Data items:
● ● ●

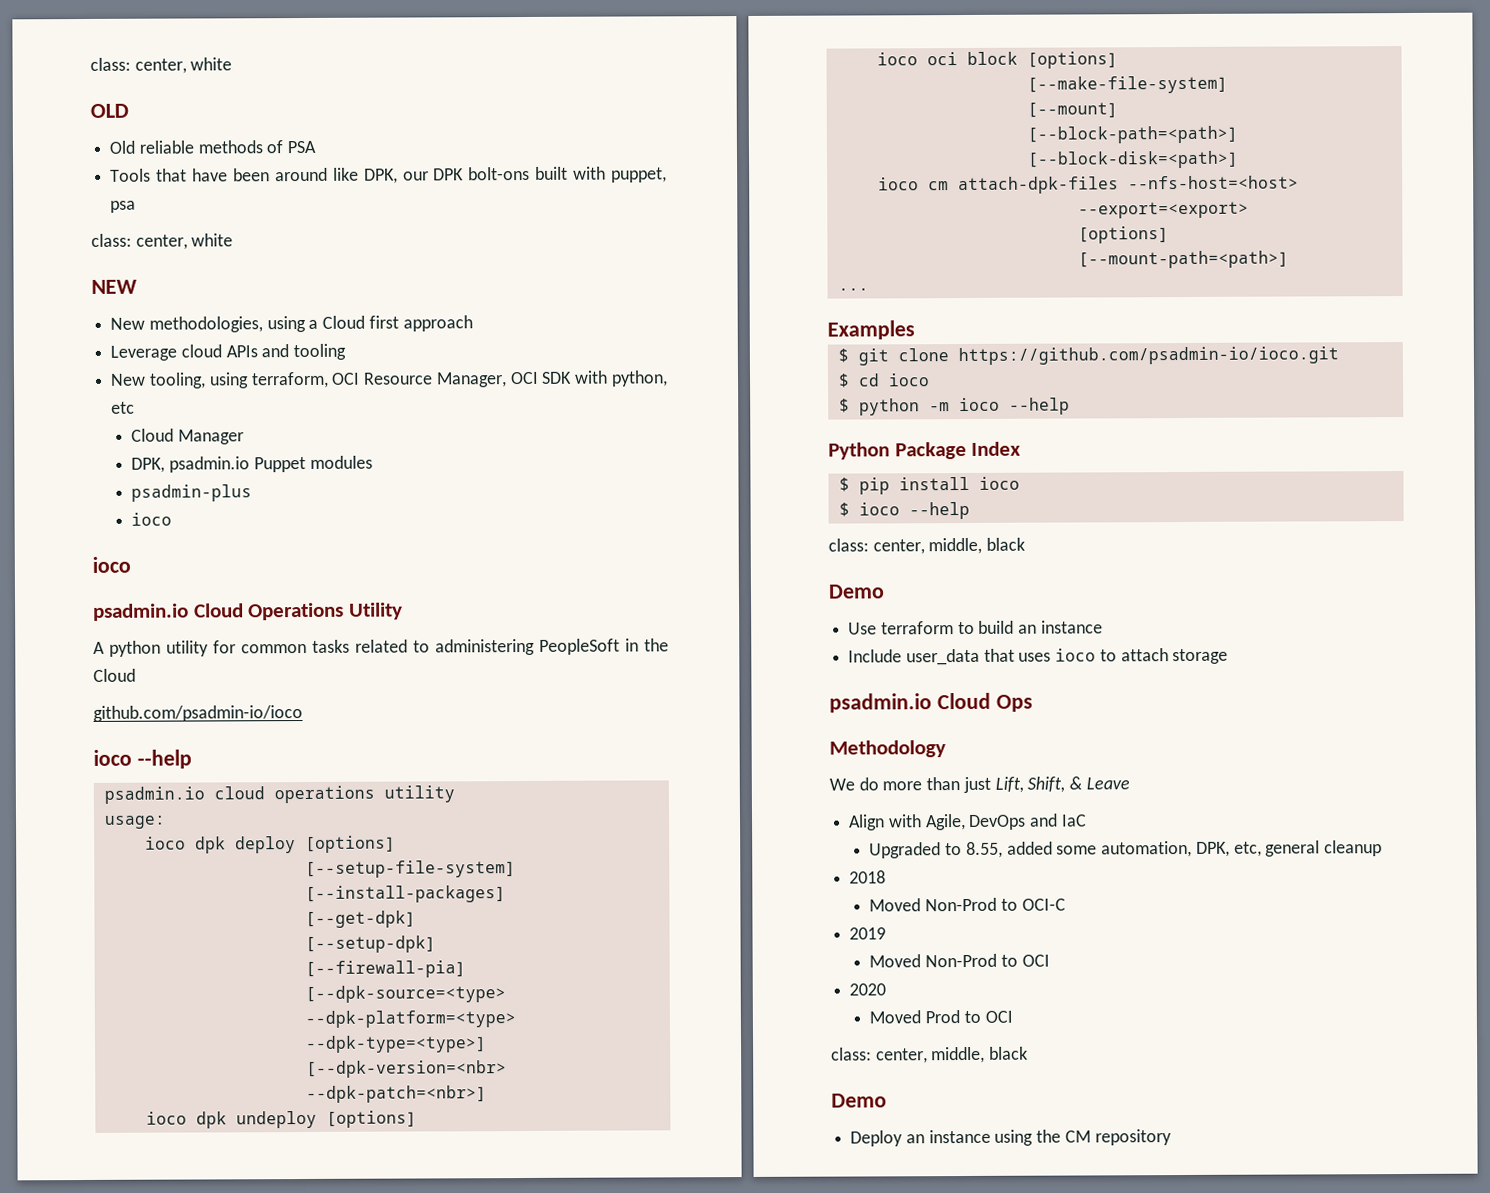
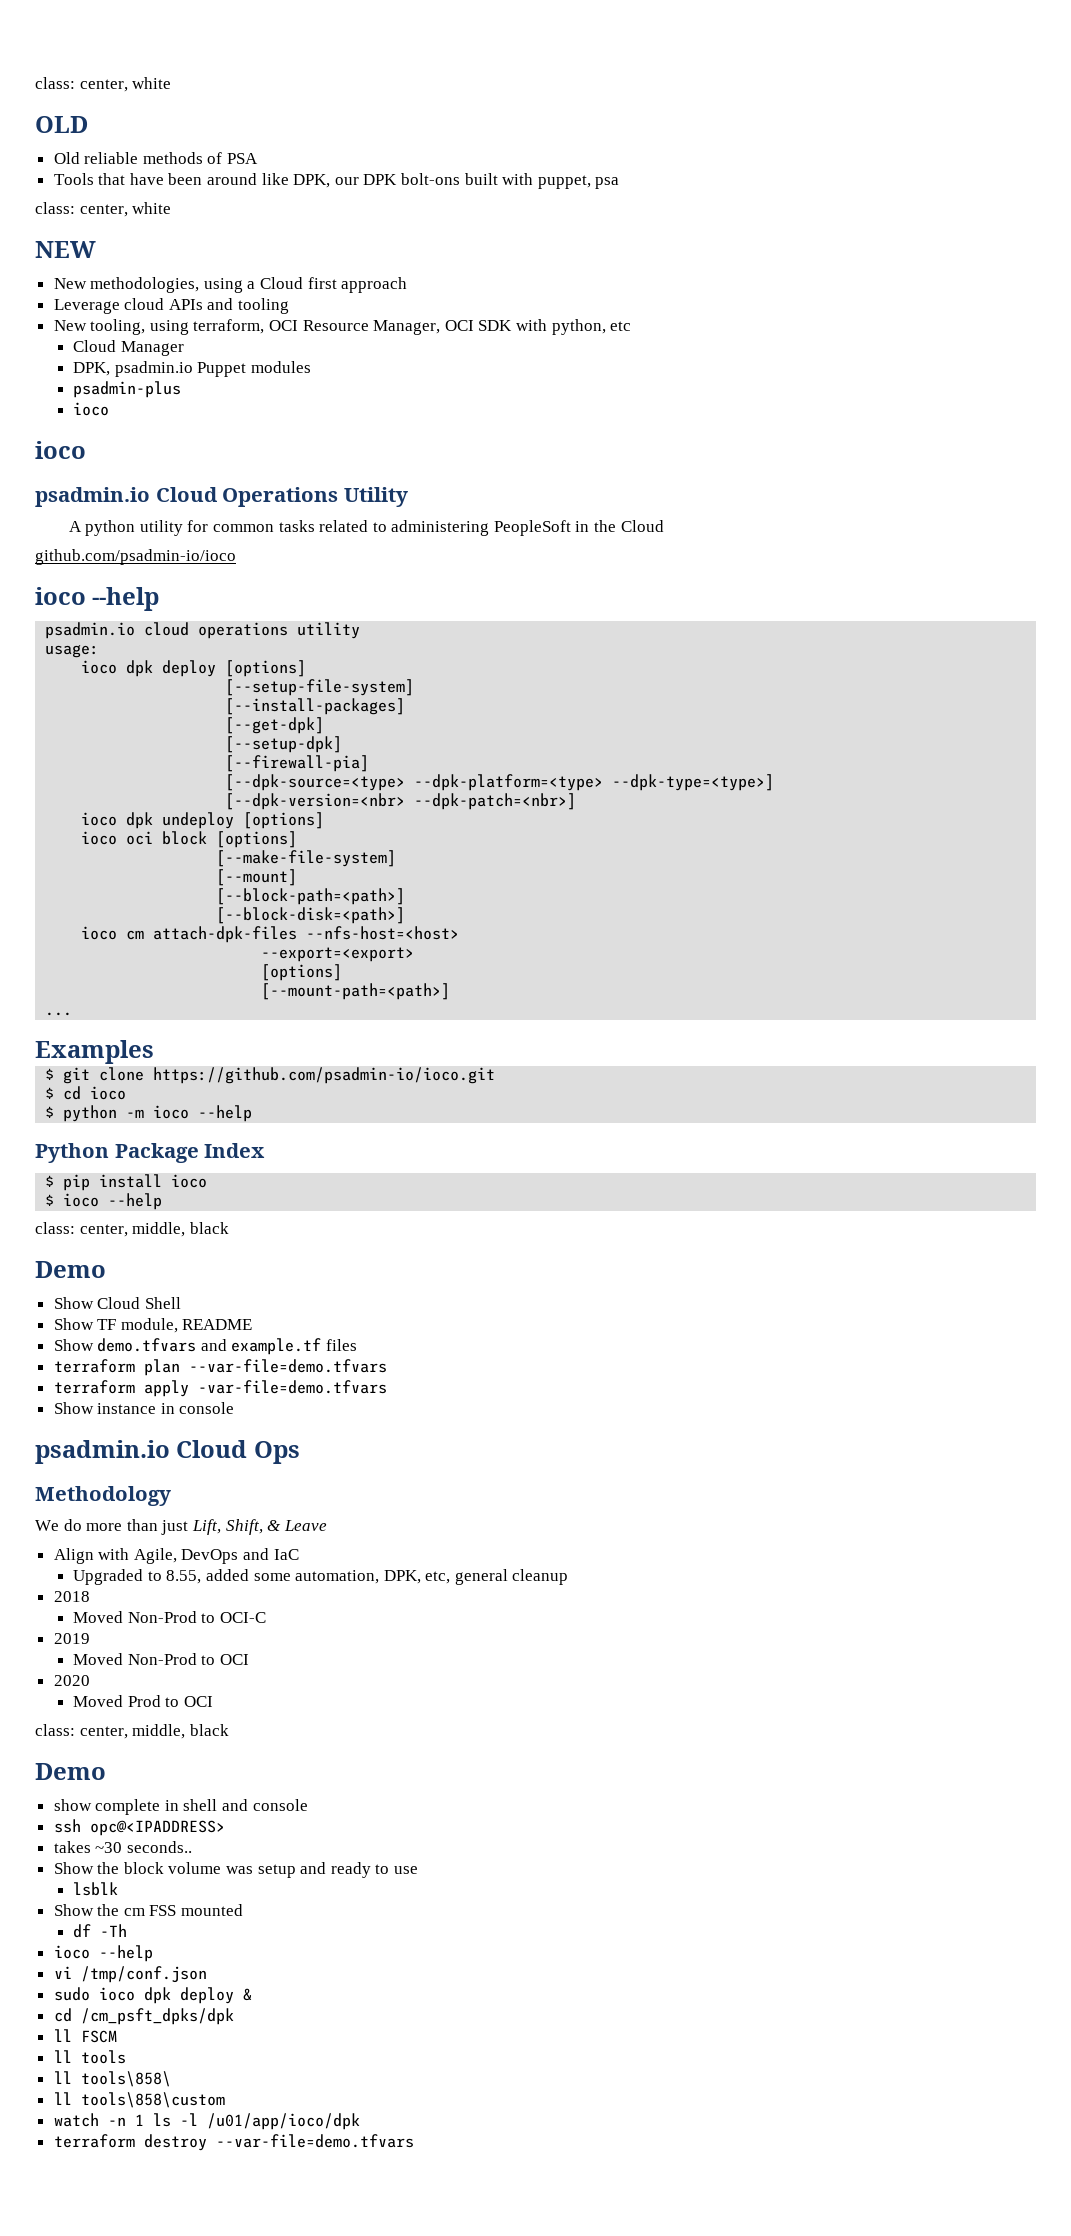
[848,620,1103,635] [848,648,1229,666] Use terraform to build an instance // Include user_data that uses ioco to attach storage -> [53,1297,181,1309] [53,1318,253,1333] [53,1338,358,1355] [53,1359,387,1376] [53,1380,387,1397] [53,1402,235,1414] Show Cloud Shell // Show TF module, README // Show demo.tfvars and example.tf files // terraform plan --var-file=demo.tfvars // terraform apply -var-file=demo.tfvars // Show instance in console
[850,1129,1172,1147] Deploy an instance using the CM repository -> [53,1799,308,1815] [53,1819,225,1836] [53,1841,192,1853] [53,1862,419,1878] [73,1882,119,1896] [53,1904,244,1916] [73,1924,128,1938] [53,1945,153,1962] [53,1966,207,1983] [53,1987,252,2004] [53,2008,234,2025] [53,2029,117,2043] [53,2050,126,2064] [53,2071,171,2087] [53,2092,225,2108] [53,2113,360,2130] [53,2134,414,2151] show complete in shell and console // ssh opc@<IPADDRESS> // takes ~30 seconds.. // Show the block volume was setup and ready to use // lsblk // Show the cm FSS mounted // df -Th // ioco --help // vi /tmp/conf.json // sudo ioco dpk deploy & // cd /cm_psft_dpks/dpk // ll FSCM // ll tools // ll tools\858\ // ll tools\858\custom // watch -n 1 ls -l /u01/app/ioco/dpk // terraform destroy --var-file=demo.tfvars

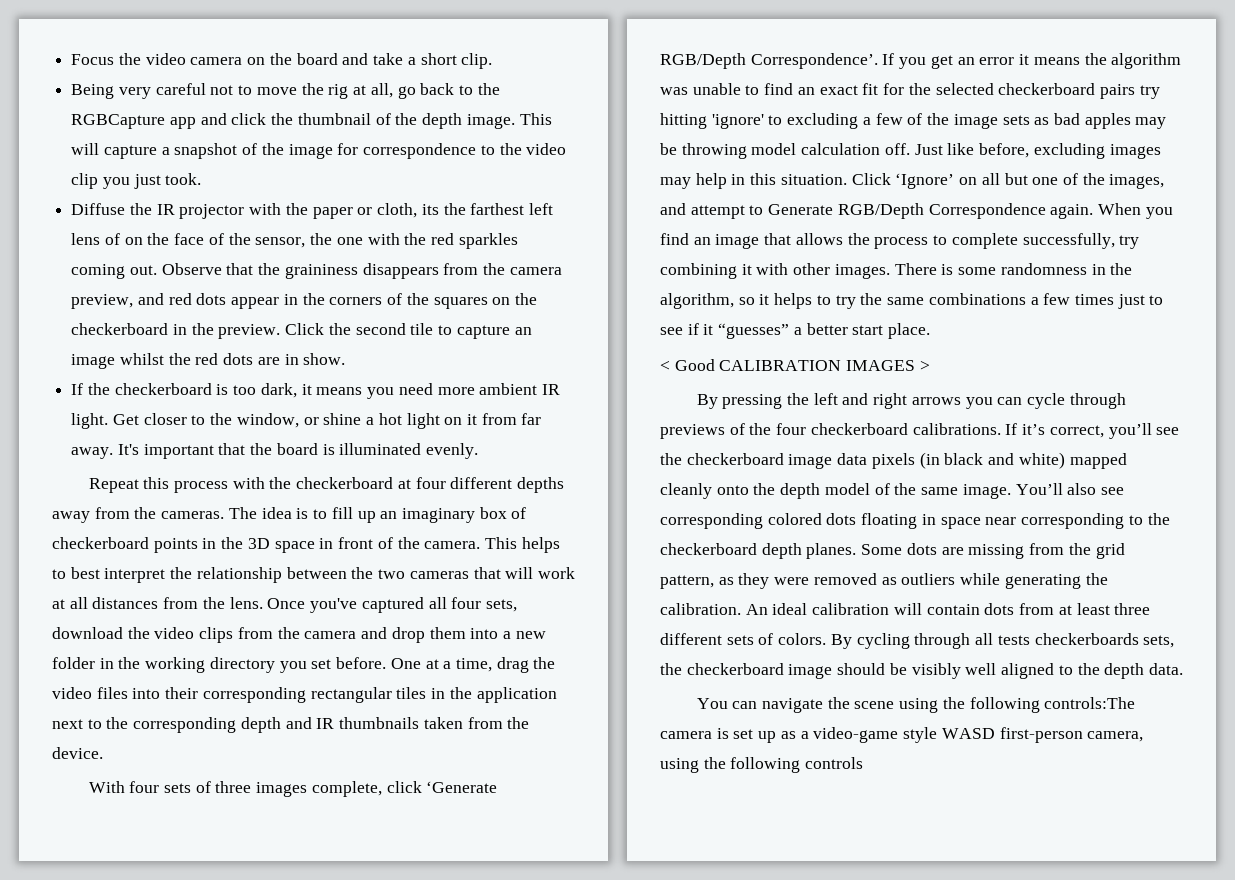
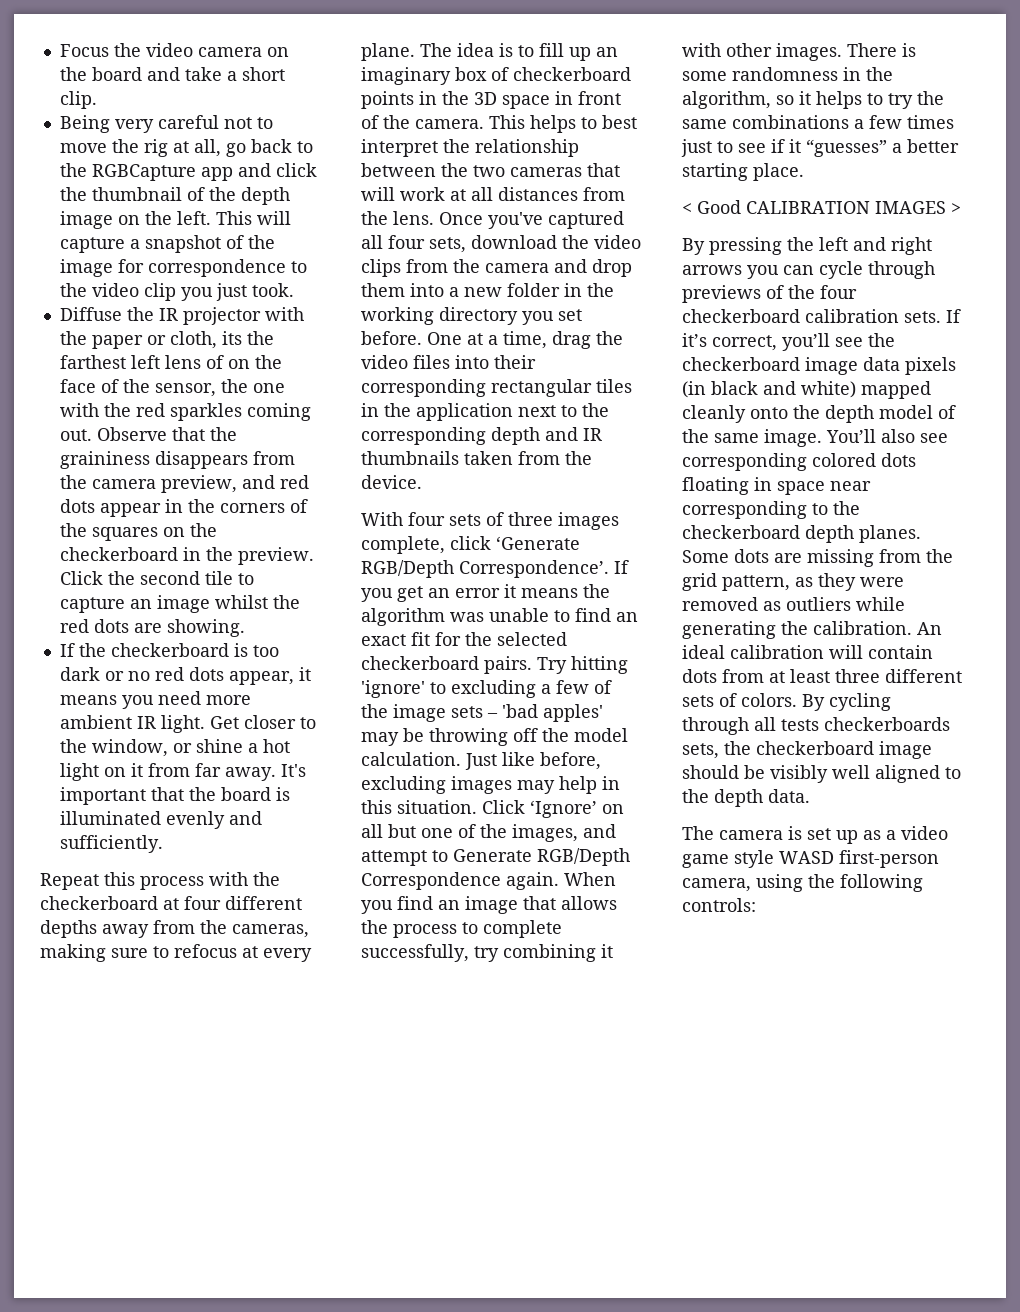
[466,114,515,129] image. -> [59,211,211,229] image on the left.
[284,353,346,365] in show. -> [166,619,245,637] showing.
[260,383,297,398] dark, -> [59,667,294,685] dark or no red dots appear,
[426,443,479,459] evenly. -> [165,811,262,829] [59,835,163,853] evenly and sufficiently.
[161,511,225,519] cameras. -> [232,924,309,938] [40,944,312,962] [361,43,415,61] cameras, making sure to refocus at every plane.
[1099,84,1160,99] pairs try -> [484,656,567,674] pairs. Try
[1034,113,1167,129] [660,143,910,159] as bad apples may be throwing model calculation off. -> [487,704,603,722] [361,728,628,746] [361,752,461,766] – 'bad apples' may be throwing off the model calculation.
[852,325,884,335] start -> [682,163,748,181] starting
[912,423,1001,435] calibrations. -> [805,309,941,323] calibration sets.
[696,697,1136,713] You can navigate the scene using the following controls:The -> [682,826,714,840] The
[813,727,899,743] video-game -> [901,826,948,840] [682,854,729,868] video game
[805,757,864,769] controls -> [682,898,756,912] controls:

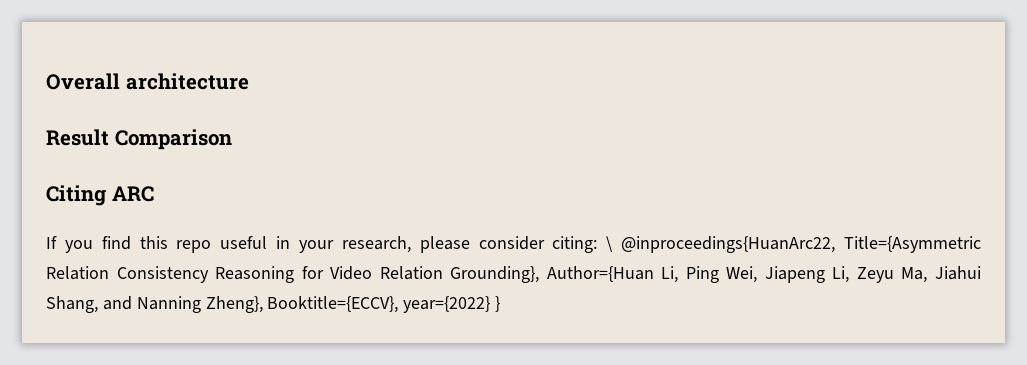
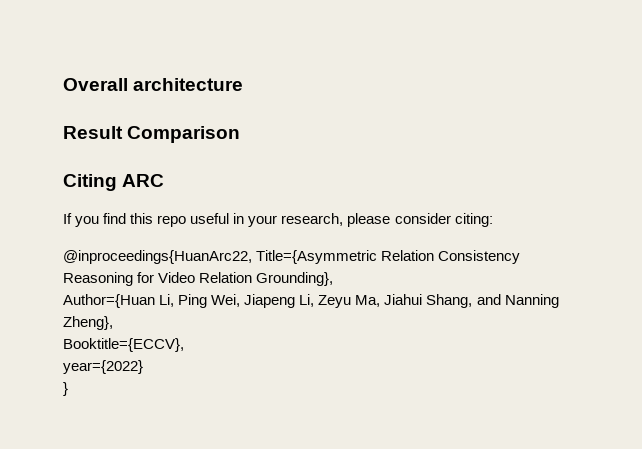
[606,236,614,252] \ -> (493, 220) //
(540, 274) none -> (334, 279) //
(263, 304) none -> (113, 323) //
(399, 304) none -> (184, 345) //
(491, 304) none -> (143, 367) //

● ● ●

TASK INSTRUCTIONS:
Your response must consist of the lines from the beginning of the data through the line containing "[260,383,297,398] dark, ->", transcribed exactly, with no pictures.

EXERCISE ANSWER:
[848,620,1103,635] [848,648,1229,666] Use terraform to build an instance // Include user_data that uses ioco to attach storage -> [53,1297,181,1309] [53,1318,253,1333] [53,1338,358,1355] [53,1359,387,1376] [53,1380,387,1397] [53,1402,235,1414] Show Cloud Shell // Show TF module, README // Show demo.tfvars and example.tf files // terraform plan --var-file=demo.tfvars // terraform apply -var-file=demo.tfvars // Show instance in console
[850,1129,1172,1147] Deploy an instance using the CM repository -> [53,1799,308,1815] [53,1819,225,1836] [53,1841,192,1853] [53,1862,419,1878] [73,1882,119,1896] [53,1904,244,1916] [73,1924,128,1938] [53,1945,153,1962] [53,1966,207,1983] [53,1987,252,2004] [53,2008,234,2025] [53,2029,117,2043] [53,2050,126,2064] [53,2071,171,2087] [53,2092,225,2108] [53,2113,360,2130] [53,2134,414,2151] show complete in shell and console // ssh opc@<IPADDRESS> // takes ~30 seconds.. // Show the block volume was setup and ready to use // lsblk // Show the cm FSS mounted // df -Th // ioco --help // vi /tmp/conf.json // sudo ioco dpk deploy & // cd /cm_psft_dpks/dpk // ll FSCM // ll tools // ll tools\858\ // ll tools\858\custom // watch -n 1 ls -l /u01/app/ioco/dpk // terraform destroy --var-file=demo.tfvars

[466,114,515,129] image. -> [59,211,211,229] image on the left.
[284,353,346,365] in show. -> [166,619,245,637] showing.
[260,383,297,398] dark, -> [59,667,294,685] dark or no red dots appear,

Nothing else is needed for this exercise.